## Your objective
The entries below need to be transcribed exactly, without their images.

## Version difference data
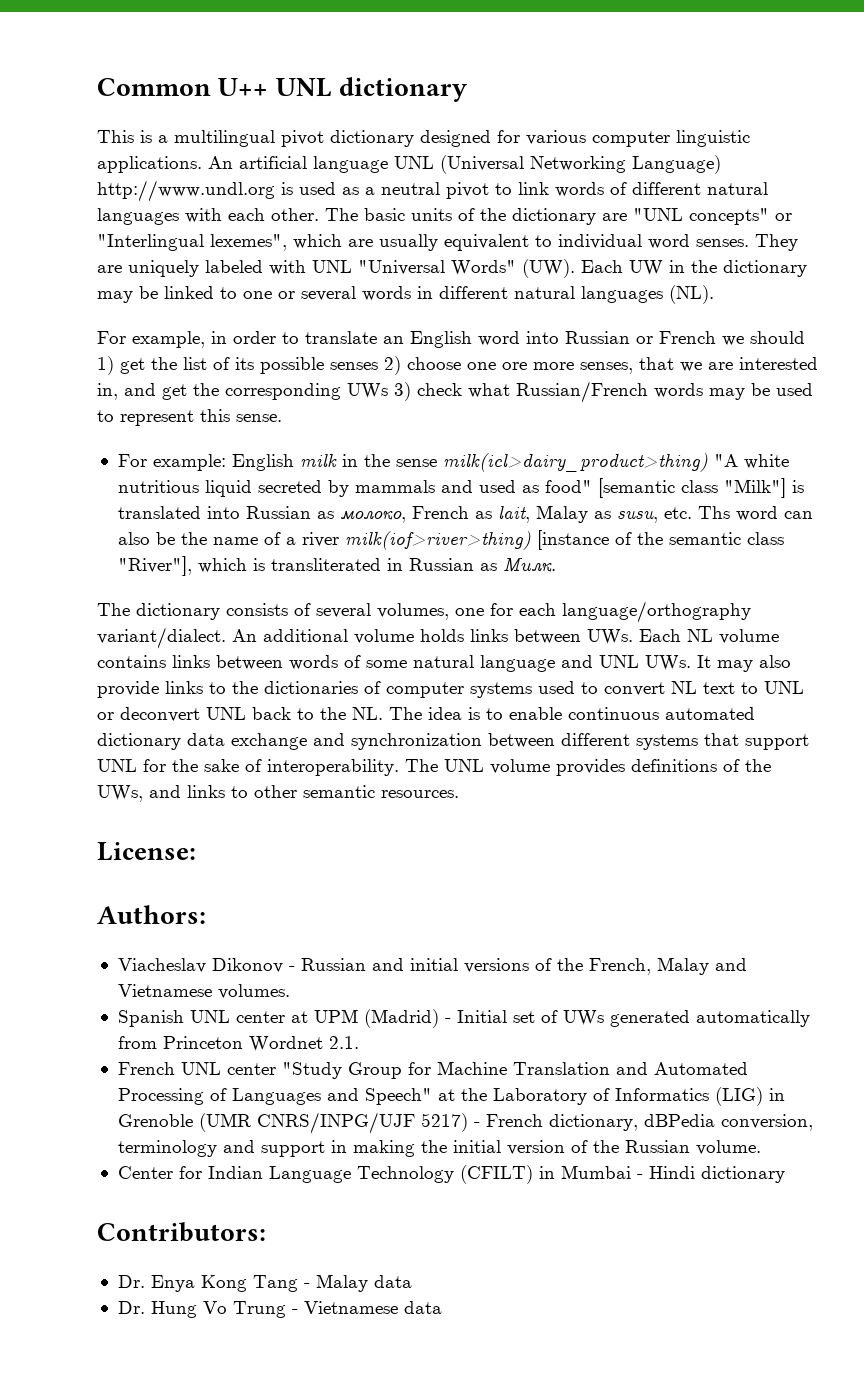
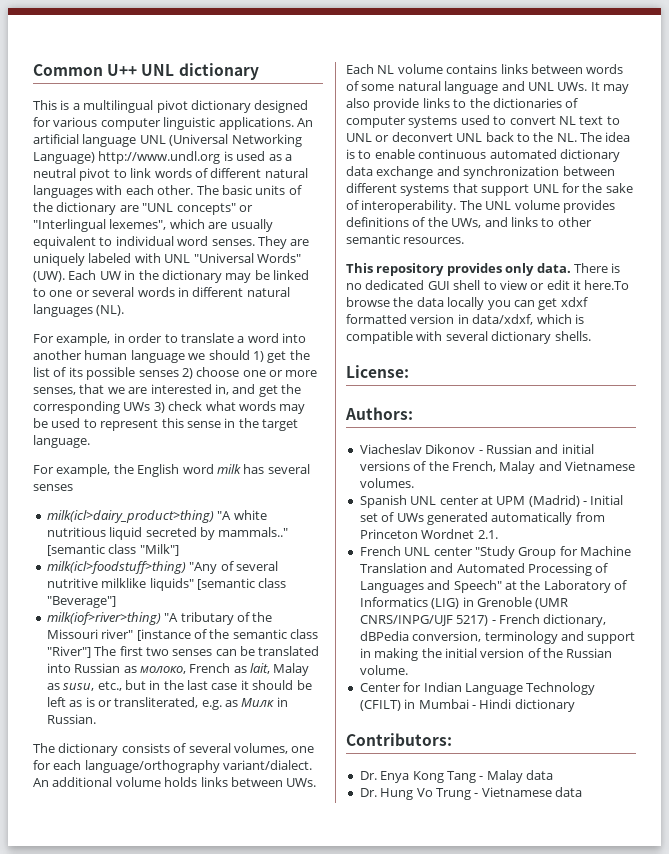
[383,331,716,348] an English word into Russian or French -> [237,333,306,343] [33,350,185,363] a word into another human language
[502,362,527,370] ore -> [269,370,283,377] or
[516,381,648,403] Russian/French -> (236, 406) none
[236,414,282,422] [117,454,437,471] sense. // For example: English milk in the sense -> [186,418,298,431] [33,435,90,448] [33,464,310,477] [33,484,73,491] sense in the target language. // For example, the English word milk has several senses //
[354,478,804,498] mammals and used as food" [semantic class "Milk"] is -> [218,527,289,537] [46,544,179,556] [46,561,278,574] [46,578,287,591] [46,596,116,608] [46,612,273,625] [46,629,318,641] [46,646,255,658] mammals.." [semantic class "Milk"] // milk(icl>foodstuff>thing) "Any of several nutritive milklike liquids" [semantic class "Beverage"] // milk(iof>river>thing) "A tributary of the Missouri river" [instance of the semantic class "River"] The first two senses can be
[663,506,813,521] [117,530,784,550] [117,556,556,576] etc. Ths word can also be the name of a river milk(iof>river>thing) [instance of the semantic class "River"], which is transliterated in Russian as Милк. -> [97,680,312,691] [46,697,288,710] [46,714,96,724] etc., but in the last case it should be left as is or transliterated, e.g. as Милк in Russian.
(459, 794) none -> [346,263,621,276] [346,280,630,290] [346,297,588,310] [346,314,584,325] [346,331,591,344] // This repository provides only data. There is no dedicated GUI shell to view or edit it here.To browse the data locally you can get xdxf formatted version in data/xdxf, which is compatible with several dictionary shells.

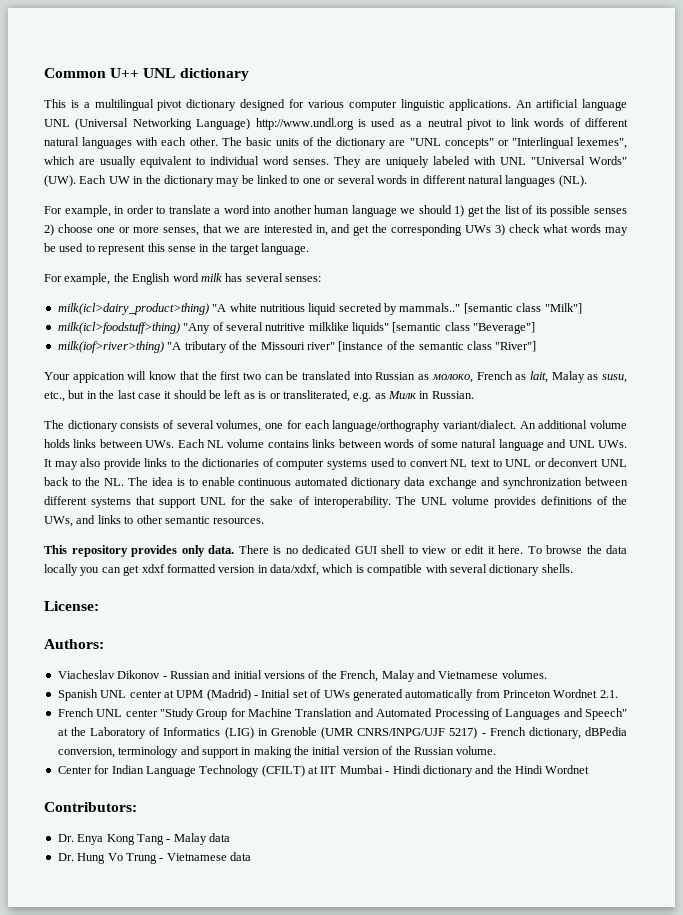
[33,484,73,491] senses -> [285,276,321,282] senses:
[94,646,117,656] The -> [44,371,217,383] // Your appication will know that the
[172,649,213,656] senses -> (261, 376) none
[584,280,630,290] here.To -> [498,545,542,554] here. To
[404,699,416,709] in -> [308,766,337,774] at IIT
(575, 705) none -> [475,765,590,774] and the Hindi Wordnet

## Worked solution
[383,331,716,348] an English word into Russian or French -> [237,333,306,343] [33,350,185,363] a word into another human language
[502,362,527,370] ore -> [269,370,283,377] or
[516,381,648,403] Russian/French -> (236, 406) none
[236,414,282,422] [117,454,437,471] sense. // For example: English milk in the sense -> [186,418,298,431] [33,435,90,448] [33,464,310,477] [33,484,73,491] sense in the target language. // For example, the English word milk has several senses //
[354,478,804,498] mammals and used as food" [semantic class "Milk"] is -> [218,527,289,537] [46,544,179,556] [46,561,278,574] [46,578,287,591] [46,596,116,608] [46,612,273,625] [46,629,318,641] [46,646,255,658] mammals.." [semantic class "Milk"] // milk(icl>foodstuff>thing) "Any of several nutritive milklike liquids" [semantic class "Beverage"] // milk(iof>river>thing) "A tributary of the Missouri river" [instance of the semantic class "River"] The first two senses can be
[663,506,813,521] [117,530,784,550] [117,556,556,576] etc. Ths word can also be the name of a river milk(iof>river>thing) [instance of the semantic class "River"], which is transliterated in Russian as Милк. -> [97,680,312,691] [46,697,288,710] [46,714,96,724] etc., but in the last case it should be left as is or transliterated, e.g. as Милк in Russian.
(459, 794) none -> [346,263,621,276] [346,280,630,290] [346,297,588,310] [346,314,584,325] [346,331,591,344] // This repository provides only data. There is no dedicated GUI shell to view or edit it here.To browse the data locally you can get xdxf formatted version in data/xdxf, which is compatible with several dictionary shells.

[33,484,73,491] senses -> [285,276,321,282] senses:
[94,646,117,656] The -> [44,371,217,383] // Your appication will know that the
[172,649,213,656] senses -> (261, 376) none
[584,280,630,290] here.To -> [498,545,542,554] here. To
[404,699,416,709] in -> [308,766,337,774] at IIT
(575, 705) none -> [475,765,590,774] and the Hindi Wordnet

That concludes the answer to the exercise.